(Excerpts from a dataset)
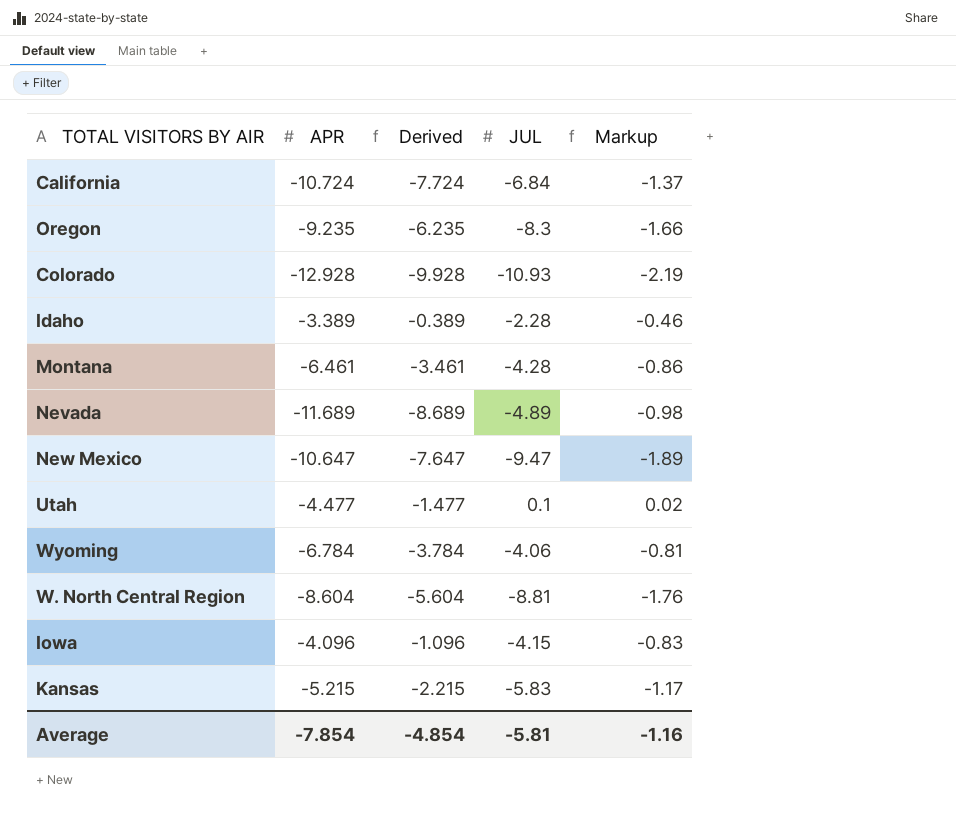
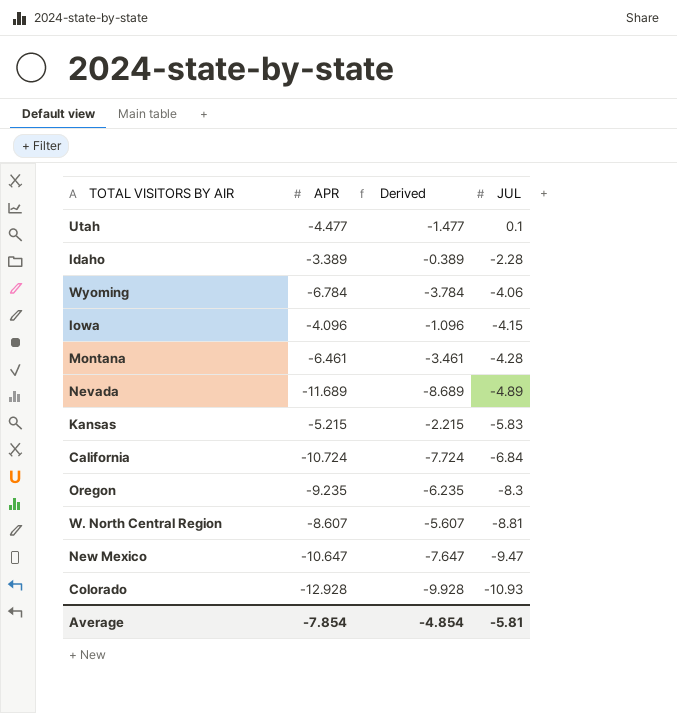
row order: none -> JUL descending
column Markup | formula: [JUL] * 0.2 -> none
W. North Central Region | APR: -8.604 -> -8.607
W. North Central Region | Derived: -5.604 -> -5.607

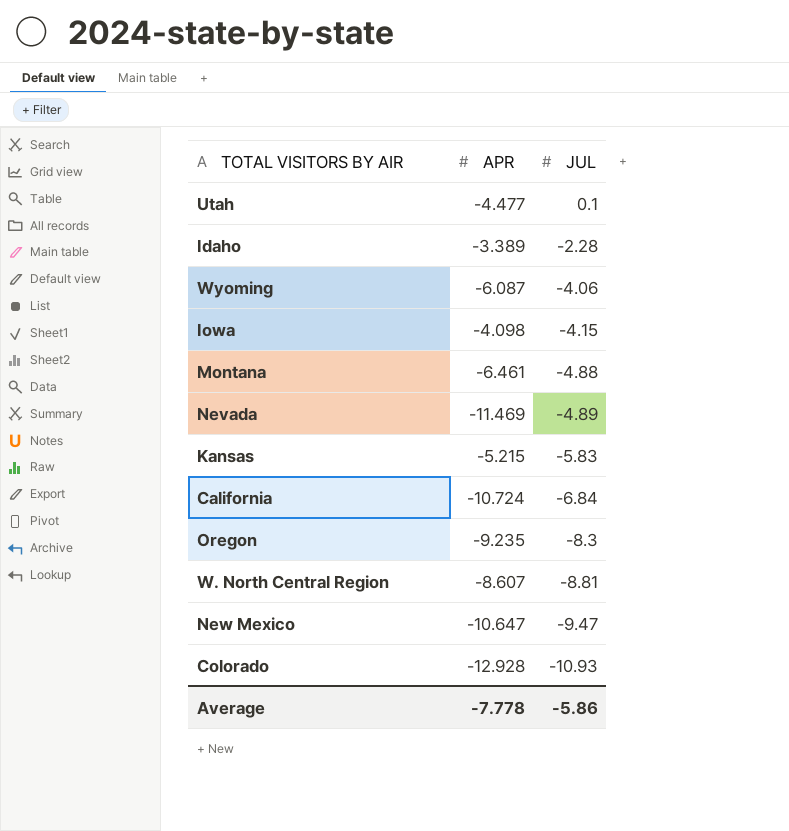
column Derived | formula: [APR] + 3 -> none
Wyoming | APR: -6.784 -> -6.087
Iowa | APR: -4.096 -> -4.098
Montana | JUL: -4.28 -> -4.88
Nevada | APR: -11.689 -> -11.469
Average | APR: -7.854 -> -7.778
Average | JUL: -5.81 -> -5.86

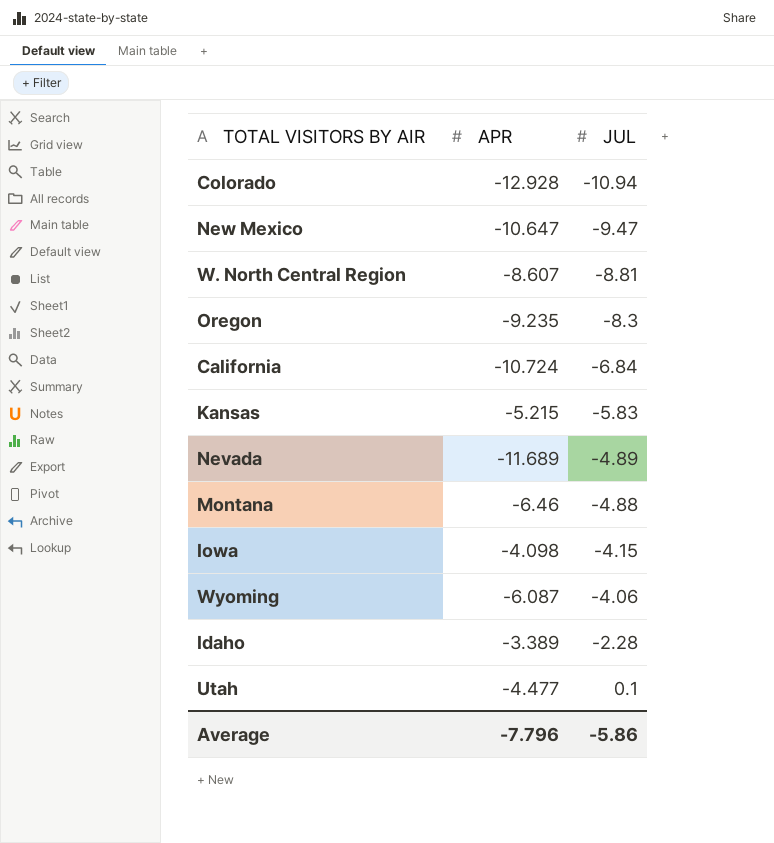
row order: JUL descending -> JUL ascending
Colorado | JUL: -10.93 -> -10.94
Nevada | APR: -11.469 -> -11.689
Montana | APR: -6.461 -> -6.46
Average | APR: -7.778 -> -7.796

Exercise prompt:
Verbatim repetition of the entries is required, excluding any pictures.

Exercise response:
row order: none -> JUL descending
column Markup | formula: [JUL] * 0.2 -> none
W. North Central Region | APR: -8.604 -> -8.607
W. North Central Region | Derived: -5.604 -> -5.607

column Derived | formula: [APR] + 3 -> none
Wyoming | APR: -6.784 -> -6.087
Iowa | APR: -4.096 -> -4.098
Montana | JUL: -4.28 -> -4.88
Nevada | APR: -11.689 -> -11.469
Average | APR: -7.854 -> -7.778
Average | JUL: -5.81 -> -5.86

row order: JUL descending -> JUL ascending
Colorado | JUL: -10.93 -> -10.94
Nevada | APR: -11.469 -> -11.689
Montana | APR: -6.461 -> -6.46
Average | APR: -7.778 -> -7.796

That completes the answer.